Kingwilly that is legal money they got by fund raising but most of the money came from NORAID IRA fund raisers in the USA which was a lot more and under the counter money .
Northern Bank robbers 'still struggling to spend £26.5m'
Ten years on from one of the biggest bank robberies in British and Irish history the IRA gang responsible may still be struggling to spend some of the £26.5 million plundered in the Northern Bank heist, an expert in combating money laundering has said.
The sheer amount of cash lying in the vaults of the Belfast city centre bank shocked the Provisional movement and swamped its long-standing criminal structures to wash its dirty money, former Police Service of Northern Ireland senior commander Alan McQuillan said.
Mr McQuillan, who after a career in policing that saw him rise to acting deputy chief constable in England headed up the Assets Recovery Agency in Northern Ireland, predicted that some of the money may still be in storage awaiting laundering.
“That amount of money isn’t easy to launder,” Mr McQuillan, now a security consultant, said ahead of the tenth anniversary of the infamous pre-Christmas raid.
“The Provos had a network that was designed to cope with their normal money laundering, but to suddenly try to squeeze an extra £26 million through that in a year is just impossible without showing.
“So I suspect this money was held and gradually filtered in over five or six years but some of it may still not be.”
Sinn Féin denied the IRA was involved in the crime but that view has always flown against the assessment of the authorities on both sides of the border.

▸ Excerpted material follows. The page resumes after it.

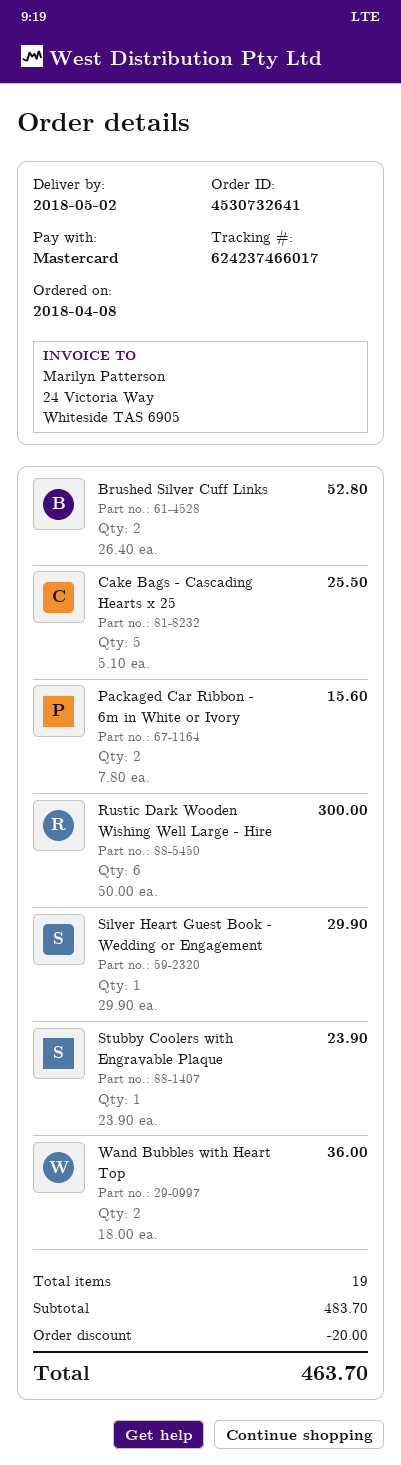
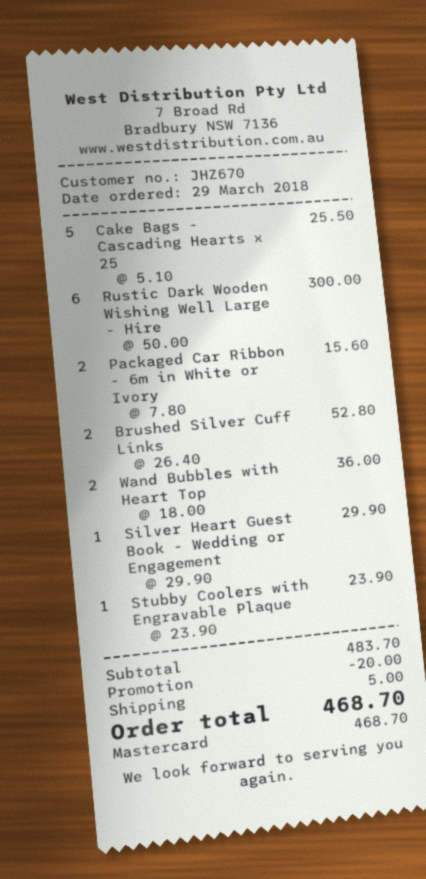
order date: 2018-04-08 -> 2018-03-29
shipping: none -> 5.00
total: 463.70 -> 468.70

Ahead of this weekend’s anniversary, detectives have insisted the hunt goes on for the perpetrators.
But a decade on from the audacious evening robbery, carried out only yards from streets bustling with Christmas shoppers and revellers, police appear no closer to bringing the gang responsible to justice.
The bank still trades from the same location although it was renamed Danske Bank in 2012 after its Danish parent company.

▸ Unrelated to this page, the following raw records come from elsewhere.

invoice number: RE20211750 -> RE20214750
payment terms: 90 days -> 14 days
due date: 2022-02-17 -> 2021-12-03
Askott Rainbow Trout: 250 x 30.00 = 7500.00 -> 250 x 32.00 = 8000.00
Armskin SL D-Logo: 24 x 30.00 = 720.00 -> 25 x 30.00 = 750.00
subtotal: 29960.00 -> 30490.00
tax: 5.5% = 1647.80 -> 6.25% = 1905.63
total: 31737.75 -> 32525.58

“The investigation remains open,” PSNI Detective Sergeant David Martin said.
In the years since the crime that made headlines around the world and almost derailed the peace process, there have been 20 arrests – 13 in Northern Ireland and seven in the Republic of Ireland – but only one man has been convicted in direct connection with the robbery and its spoils.
And as financier Ted Cunningham, from Farran, Co Cork, was convicted for laundering less than £300,000 of the stolen millions – and not for any actual involvement in the heist – in reality each and every member of the violent masked gang that actually perpetrated the robbery have so far evaded the authorities.

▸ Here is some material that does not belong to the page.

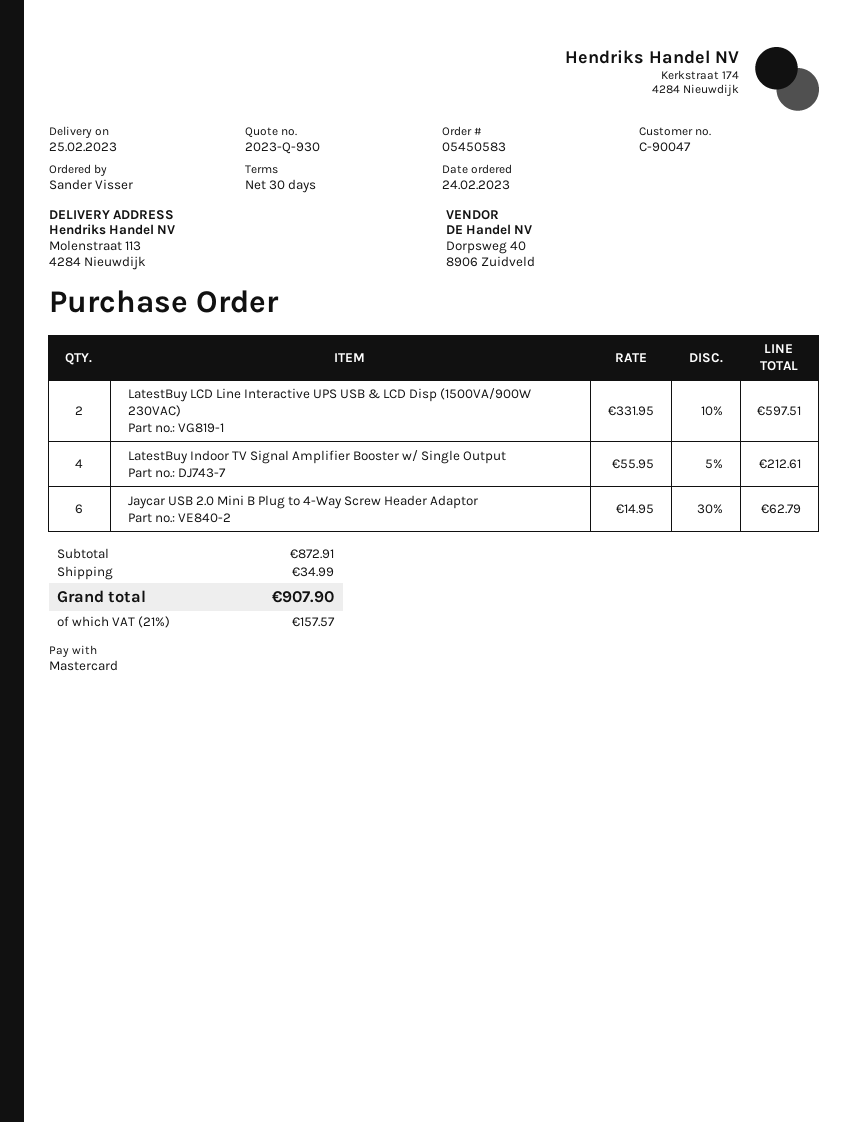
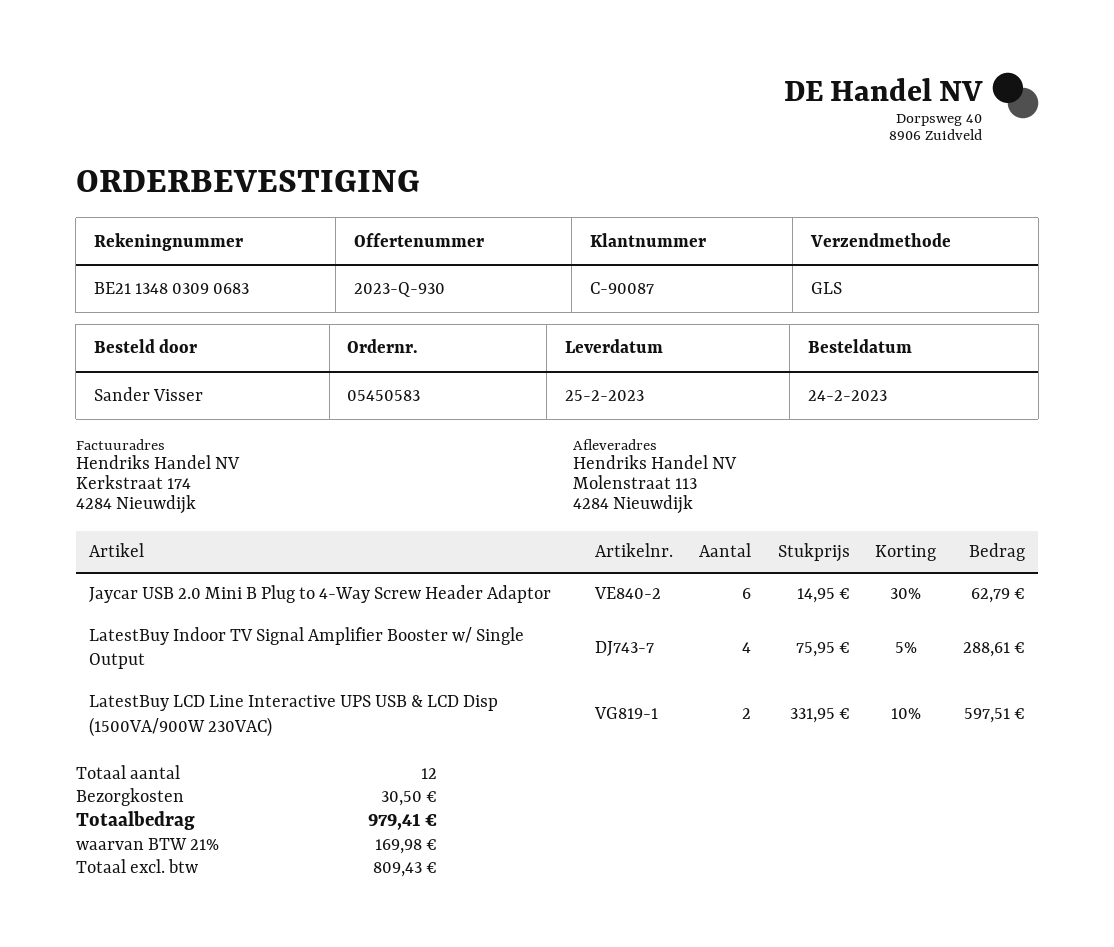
customer number: C-90047 -> C-90087
LatestBuy Indoor TV Signal Amplifier Booster w/ Single Output: 4 x 55.95 - 5% = 212.61 -> 4 x 75.95 - 5% = 288.61
shipping: 34.99 -> 30.50
tax: 21% = 157.57 -> 21% = 169.98
total: 907.90 -> 979.41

In March, 2007, a 32-year-old man from Co Cork, Don Bullman, a chef from Fernwood Crescent in Wilton, was sentenced to four years in prison for membership of the IRA.
He was arrested at Heuston Station in Dublin two years earlier by gardaí investigating money laundering following the Northern Bank robbery and found in possession of a Daz washing powder box containing more than €94,000.
But there was no evidence given as to the origins of the money in court and the judge stressed Bullman was not charged with any other offence.
Mr Martin indicated that public help would be crucial to a breakthrough in the investigation.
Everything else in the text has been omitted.